Ingesting Drone Data into Big Data Platforms
Ingesting Drone Data into Big Data Platforms Ingesting Drone Data into Big Data Platforms
Ingesting Drone Data into Big Data Platforms
 
A primer on building real time data-driven products
A primer on building real time data-driven productsA primer on building real time data-driven products
A primer on building real time data-driven products
 
UX, ethnography and possibilities: for Libraries, Museums and Archives
UX, ethnography and possibilities: for Libraries, Museums and ArchivesUX, ethnography and possibilities: for Libraries, Museums and Archives
UX, ethnography and possibilities: for Libraries, Museums and Archives
 
Designing Teams for Emerging Challenges
Designing Teams for Emerging ChallengesDesigning Teams for Emerging Challenges
Designing Teams for Emerging Challenges
 
Visual Design with Data
Visual Design with DataVisual Design with Data
Visual Design with Data
 
3 Things Every Sales Team Needs to Be Thinking About in 2017
3 Things Every Sales Team Needs to Be Thinking About in 20173 Things Every Sales Team Needs to Be Thinking About in 2017
3 Things Every Sales Team Needs to Be Thinking About in 2017
 
How to Become a Thought Leader in Your Niche
How to Become a Thought Leader in Your NicheHow to Become a Thought Leader in Your Niche
How to Become a Thought Leader in Your Niche
 
Images of ht 2
Images of ht 2Images of ht 2
Images of ht 2
 
Twitter Heron.
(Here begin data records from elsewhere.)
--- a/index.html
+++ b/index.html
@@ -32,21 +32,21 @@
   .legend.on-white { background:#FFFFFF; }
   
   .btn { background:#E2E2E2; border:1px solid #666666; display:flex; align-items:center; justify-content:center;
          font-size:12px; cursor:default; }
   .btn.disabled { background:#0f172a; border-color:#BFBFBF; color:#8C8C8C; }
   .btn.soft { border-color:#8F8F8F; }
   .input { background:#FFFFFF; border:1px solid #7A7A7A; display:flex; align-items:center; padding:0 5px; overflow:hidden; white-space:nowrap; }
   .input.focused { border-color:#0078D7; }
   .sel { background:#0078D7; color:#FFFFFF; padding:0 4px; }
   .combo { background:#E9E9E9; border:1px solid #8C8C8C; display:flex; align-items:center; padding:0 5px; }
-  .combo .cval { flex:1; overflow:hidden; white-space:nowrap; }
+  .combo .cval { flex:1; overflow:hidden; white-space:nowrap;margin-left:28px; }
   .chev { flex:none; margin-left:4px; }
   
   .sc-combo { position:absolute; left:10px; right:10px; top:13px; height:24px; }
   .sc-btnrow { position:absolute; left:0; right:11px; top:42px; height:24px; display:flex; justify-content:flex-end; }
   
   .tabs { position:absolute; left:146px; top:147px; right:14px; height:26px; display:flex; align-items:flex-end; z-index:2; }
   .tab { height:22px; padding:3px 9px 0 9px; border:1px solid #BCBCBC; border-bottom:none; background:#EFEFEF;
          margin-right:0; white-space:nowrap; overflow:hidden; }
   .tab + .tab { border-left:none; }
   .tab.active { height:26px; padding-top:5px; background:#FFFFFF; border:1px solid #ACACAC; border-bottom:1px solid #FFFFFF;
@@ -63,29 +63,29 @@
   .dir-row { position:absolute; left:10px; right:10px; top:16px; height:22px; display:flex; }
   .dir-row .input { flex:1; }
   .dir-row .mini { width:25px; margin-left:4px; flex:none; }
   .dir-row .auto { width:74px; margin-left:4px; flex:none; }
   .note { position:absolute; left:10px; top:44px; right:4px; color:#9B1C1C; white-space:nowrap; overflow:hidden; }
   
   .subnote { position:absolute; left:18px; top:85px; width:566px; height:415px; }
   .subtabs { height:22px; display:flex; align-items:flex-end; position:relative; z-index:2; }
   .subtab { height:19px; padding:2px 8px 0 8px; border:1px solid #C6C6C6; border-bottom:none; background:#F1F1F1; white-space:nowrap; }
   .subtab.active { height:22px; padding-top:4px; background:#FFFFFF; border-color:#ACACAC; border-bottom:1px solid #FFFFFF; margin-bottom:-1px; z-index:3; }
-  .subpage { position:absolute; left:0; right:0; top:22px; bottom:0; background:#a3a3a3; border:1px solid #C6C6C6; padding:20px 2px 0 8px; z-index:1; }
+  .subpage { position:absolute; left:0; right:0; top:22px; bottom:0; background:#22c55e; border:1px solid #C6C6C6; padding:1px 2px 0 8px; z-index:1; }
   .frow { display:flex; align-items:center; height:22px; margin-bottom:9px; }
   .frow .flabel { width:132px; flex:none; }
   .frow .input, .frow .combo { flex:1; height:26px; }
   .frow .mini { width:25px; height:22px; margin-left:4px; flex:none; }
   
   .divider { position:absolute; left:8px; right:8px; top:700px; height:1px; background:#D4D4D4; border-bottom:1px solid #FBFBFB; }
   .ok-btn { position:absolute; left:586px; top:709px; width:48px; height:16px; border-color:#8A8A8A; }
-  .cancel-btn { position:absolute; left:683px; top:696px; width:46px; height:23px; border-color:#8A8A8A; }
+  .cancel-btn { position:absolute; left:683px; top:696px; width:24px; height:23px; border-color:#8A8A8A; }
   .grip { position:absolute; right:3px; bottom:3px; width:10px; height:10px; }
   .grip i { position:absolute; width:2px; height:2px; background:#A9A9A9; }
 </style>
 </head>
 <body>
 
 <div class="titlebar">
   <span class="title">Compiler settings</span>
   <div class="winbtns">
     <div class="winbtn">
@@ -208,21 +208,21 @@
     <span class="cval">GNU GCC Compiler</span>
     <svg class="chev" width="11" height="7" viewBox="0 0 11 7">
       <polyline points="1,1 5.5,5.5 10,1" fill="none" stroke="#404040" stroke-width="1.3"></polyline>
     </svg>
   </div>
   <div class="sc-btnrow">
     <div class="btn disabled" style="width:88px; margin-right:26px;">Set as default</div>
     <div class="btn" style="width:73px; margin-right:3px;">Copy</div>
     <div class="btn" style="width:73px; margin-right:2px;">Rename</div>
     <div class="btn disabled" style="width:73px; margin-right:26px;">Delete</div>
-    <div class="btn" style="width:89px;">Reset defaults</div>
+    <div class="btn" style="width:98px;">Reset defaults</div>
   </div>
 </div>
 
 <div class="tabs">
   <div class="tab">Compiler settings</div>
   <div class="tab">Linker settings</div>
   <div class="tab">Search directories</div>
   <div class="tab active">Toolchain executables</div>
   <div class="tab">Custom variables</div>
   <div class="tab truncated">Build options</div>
Evolution or Revolution
Twitter Heron. Evolution or Revolution Twitter Heron. Evolution or Revolution
Twitter Heron. Evolution or Revolution
 
Hadoop Summit 2011 - Using a Hadoop Data Pipeline to Build a Graph of Users a...
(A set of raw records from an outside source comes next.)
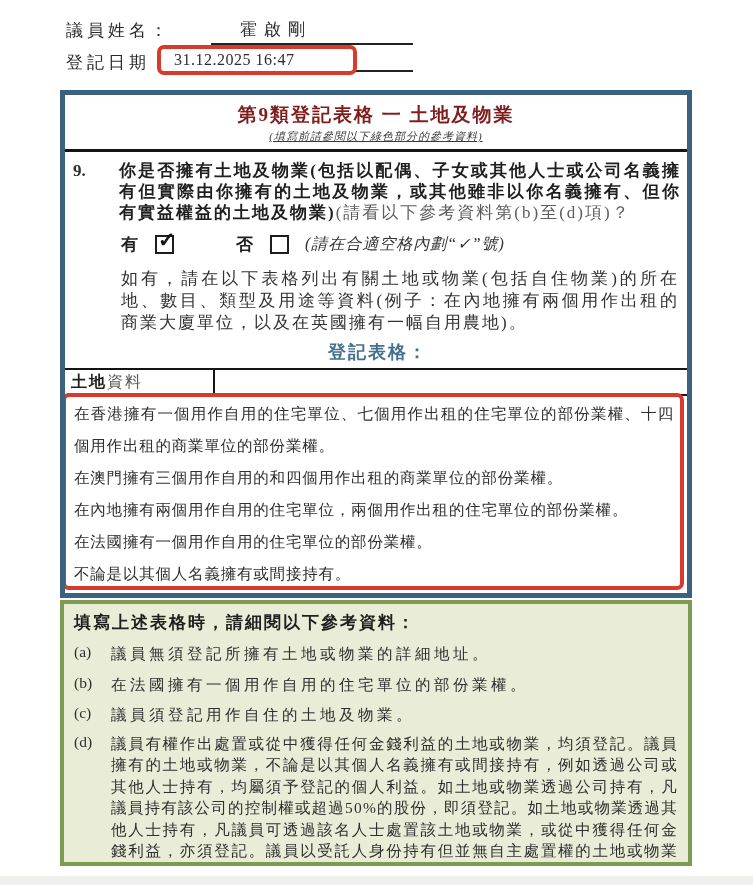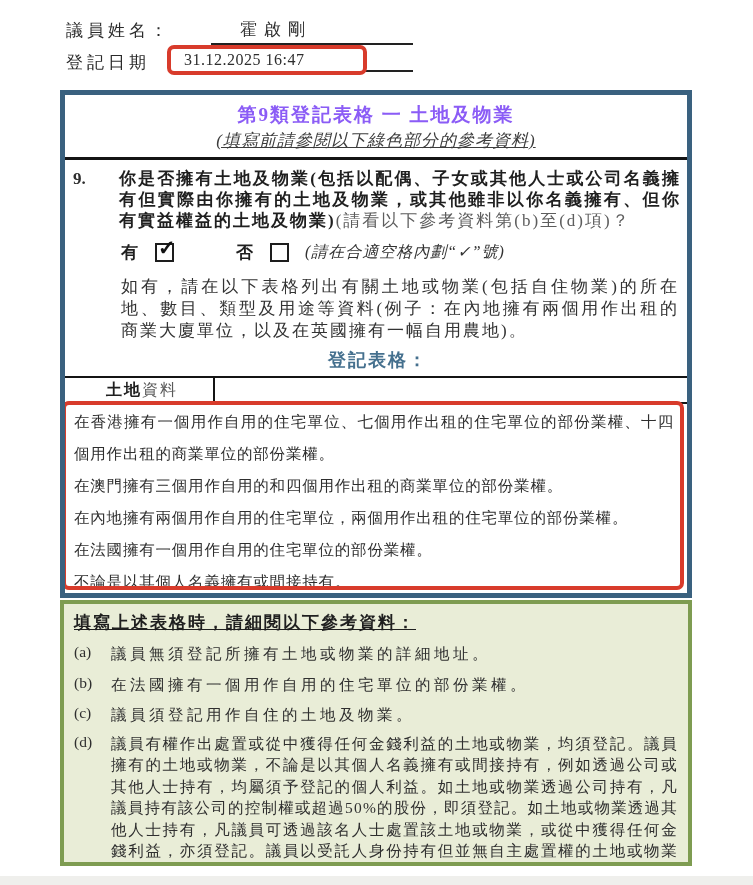--- a/index.html
+++ b/index.html
@@ -6,63 +6,63 @@
   body { background:#ffffff; font-family:"Liberation Serif","DejaVu Serif",serif; }
   .canvas { position:relative; width:753px; height:885px; background:#ffffff; color:#2e2e2e; overflow:hidden; }
 
   
   .flabel { position:absolute; font-size:17px; letter-spacing:4px; color:#2a2a2a; }
   .lbl-name { left:66px; top:19px; }
   .lbl-date { left:66px; top:51px;text-align:right; }
   .name-value { position:absolute; left:240px; top:18px; font-size:17px; letter-spacing:7px; }
   .name-underline { position:absolute; left:211px; top:43px; width:202px; height:2px; background:#222; }
   .date-underline { position:absolute; left:352px; top:70px; width:61px; height:2px; background:#222; }
-  .date-redbox { position:absolute; left:167px; top:45px; width:200px; height:30px;
+  .date-redbox { position:absolute; left:157px; top:45px; width:200px; height:30px;
                  border:4px solid #d83b2b; border-radius:7px; background:#fff;
                  display:flex; align-items:center; padding-left:13px; font-size:16px; letter-spacing:0.5px; }
 
   
   .blue-box { position:absolute; left:60px; top:90px; width:632px; height:508px;
               border:5px solid #3a617f; background:#fff; display:flex; flex-direction:column; overflow:hidden; }
   .bb-header { padding:7px 0 5px; text-align:center; border-bottom:3px solid #141414; }
-  .bb-title { font-size:19px; font-weight:bold; letter-spacing:2px; color:#8b5cf6; }
-  .bb-sub { font-size:17px; font-style:italic; text-decoration:underline; letter-spacing:1px; color:#3c3c3c; margin-top:1px; }
+  .bb-title { font-size:19px; font-weight:bold; letter-spacing:2px; color:#7f1d1d; }
+  .bb-sub { font-size:11px; font-style:italic; text-decoration:underline; letter-spacing:1px; color:#3c3c3c; margin-top:1px; }
 
   .q-row { display:flex; margin:8px 6px 0 8px; }
   .q-num { width:46px; flex-shrink:0; font-weight:bold; font-size:17px; padding-top:1px; }
   .q-text { flex:1; font-size:17px; font-weight:bold; letter-spacing:2px; line-height:21px; text-align:justify; color:#1f1f1f; }
   .q-ref { font-weight:normal; color:#5d5d5d; }
 
   .ans-row { display:flex; align-items:center; margin:8px 0 0 56px; font-size:17px; height:26px; }
   .ans-label { font-weight:bold; letter-spacing:1px; color:#1f1f1f; }
   .cbox { width:19px; height:19px; border:2px solid #1d1d1d; margin-left:16px; position:relative; background:#fff; flex-shrink:0; }
   .cbox .tick { position:absolute; left:1px; top:-7px; font-size:21px; font-weight:bold; color:#111; line-height:1; }
   .ans-gap { width:62px; }
   .ans-note { font-style:italic; font-size:16px; margin-left:16px; letter-spacing:1px; color:#333; }
 
   .instr { margin:11px 8px 0 56px; font-size:17px; letter-spacing:2px; line-height:22px; text-align:justify; color:#333; }
 
   .reg-heading { margin:6px 0 0 4px; font-size:18px; font-weight:bold; letter-spacing:2px; color:#45708e;text-align:center; }
 
   .reg-table { flex:1; display:flex; flex-direction:column; margin-top:4px; border-top:2px solid #141414; overflow:hidden; }
-  .rt-row1 { display:flex; height:26px; border-bottom:2px solid #141414;text-align:center; }
+  .rt-row1 { display:flex; height:26px; border-bottom:2px solid #141414; }
   .rt-row2 { display:flex; flex:1; }
   .rt-head { width:150px; flex-shrink:0; border-right:2px solid #141414; font-size:16px; padding:2px 0 0 6px; letter-spacing:2px; }
   .rt-head .hb { font-weight:bold; color:#1f1f1f; }
   .rt-head .hr2 { color:#5a5a5a; }
   .rt-cell { flex:1; }
   .rt-cell2 { flex:1; position:relative; }
   .prop-box { position:absolute; left:-3px; top:-3px; right:3px; bottom:3px;
               border:4px solid #d83b2b; border-radius:7px; padding:1px 6px 0 8px; overflow:hidden; background:transparent; }
   .prop-line { font-size:15.5px; letter-spacing:0.8px; line-height:32px; text-align:justify; color:#2e2e2e; }
 
   
   .green-box { position:absolute; left:60px; top:600px; width:632px; height:266px;
                background:#e9edd7; border:4px solid #7e9c51; padding:7px 10px 4px 10px; overflow:hidden; }
-  .gb-header { font-size:17px; font-weight:bold; letter-spacing:2px; color:#1f1f1f;text-decoration:underline; }
+  .gb-header { font-size:17px; font-weight:bold; letter-spacing:2px; color:#1f1f1f; }
   .gb-item { display:flex; margin-top:9px; }
   .gb-label { width:37px; flex-shrink:0; font-size:15.5px; color:#2f2f2f; }
   .gb-text { flex:1; font-size:15.5px; line-height:21.5px; text-align:justify; color:#2f2f2f; }
   .gb-item.short .gb-text { letter-spacing:3.5px; }
   .gb-item.long .gb-text { letter-spacing:1.2px; }
   .gb-item.long { margin-top:7px; }
 
   .bottom-strip { position:absolute; left:0; bottom:0; width:100%; height:9px; background:#efefec; }
 </style>
 </head>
Hadoop Summit 2011 - Using a Hadoop Data Pipeline to Build a Graph of Users a...Hadoop Summit 2011 - Using a Hadoop Data Pipeline to Build a Graph of Users a...
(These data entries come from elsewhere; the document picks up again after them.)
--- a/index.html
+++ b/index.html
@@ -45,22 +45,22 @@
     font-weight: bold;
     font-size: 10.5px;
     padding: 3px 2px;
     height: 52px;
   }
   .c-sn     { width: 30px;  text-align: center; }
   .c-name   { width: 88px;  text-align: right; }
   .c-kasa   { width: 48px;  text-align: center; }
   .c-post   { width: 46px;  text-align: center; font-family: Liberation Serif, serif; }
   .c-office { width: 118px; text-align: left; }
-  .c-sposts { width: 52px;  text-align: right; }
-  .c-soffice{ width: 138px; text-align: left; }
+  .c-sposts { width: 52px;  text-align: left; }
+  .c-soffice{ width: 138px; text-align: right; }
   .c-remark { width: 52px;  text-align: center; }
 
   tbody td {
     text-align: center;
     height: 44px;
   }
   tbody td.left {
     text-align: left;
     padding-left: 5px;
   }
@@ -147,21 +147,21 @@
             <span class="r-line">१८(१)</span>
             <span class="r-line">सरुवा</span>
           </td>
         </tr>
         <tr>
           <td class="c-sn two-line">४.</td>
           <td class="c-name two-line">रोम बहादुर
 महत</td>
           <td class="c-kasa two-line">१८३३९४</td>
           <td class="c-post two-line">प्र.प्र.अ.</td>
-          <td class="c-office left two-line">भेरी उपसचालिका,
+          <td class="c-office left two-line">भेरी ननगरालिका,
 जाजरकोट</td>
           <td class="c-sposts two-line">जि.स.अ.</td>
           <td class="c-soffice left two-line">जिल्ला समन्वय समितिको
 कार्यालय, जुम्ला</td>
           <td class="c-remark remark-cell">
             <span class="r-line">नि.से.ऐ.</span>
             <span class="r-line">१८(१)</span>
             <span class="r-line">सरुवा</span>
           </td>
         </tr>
Hadoop Summit 2011 - Using a Hadoop Data Pipeline to Build a Graph of Users a...
 
YOGA asana by PARVESH KUMAR
YOGA asana by PARVESH KUMARYOGA asana by PARVESH KUMAR
YOGA asana by PARVESH KUMAR
 
Autonomous analytics on streaming data
Autonomous analytics on streaming dataAutonomous analytics on streaming data
Autonomous analytics on streaming data
 
Not Less, Not More: Exactly Once, Large-Scale Stream Processing in Action
Not Less, Not More: Exactly Once, Large-Scale Stream Processing in ActionNot Less, Not More: Exactly Once, Large-Scale Stream Processing in Action
Not Less, Not More: Exactly Once, Large-Scale Stream Processing in Action
 
Apache NiFi Meetup - Princeton NJ 2016
Apache NiFi Meetup - Princeton NJ 2016Apache NiFi Meetup - Princeton NJ 2016
Apache NiFi Meetup - Princeton NJ 2016
 
Pivotal CF and Continuous Delivery
Pivotal CF and Continuous DeliveryPivotal CF and Continuous Delivery
Pivotal CF and Continuous Delivery
 

Kürzlich hochgeladen

₹5.5k {Cash Payment}New Friends Colony Call Girls In [Delhi NIHARIKA] 🔝|97111...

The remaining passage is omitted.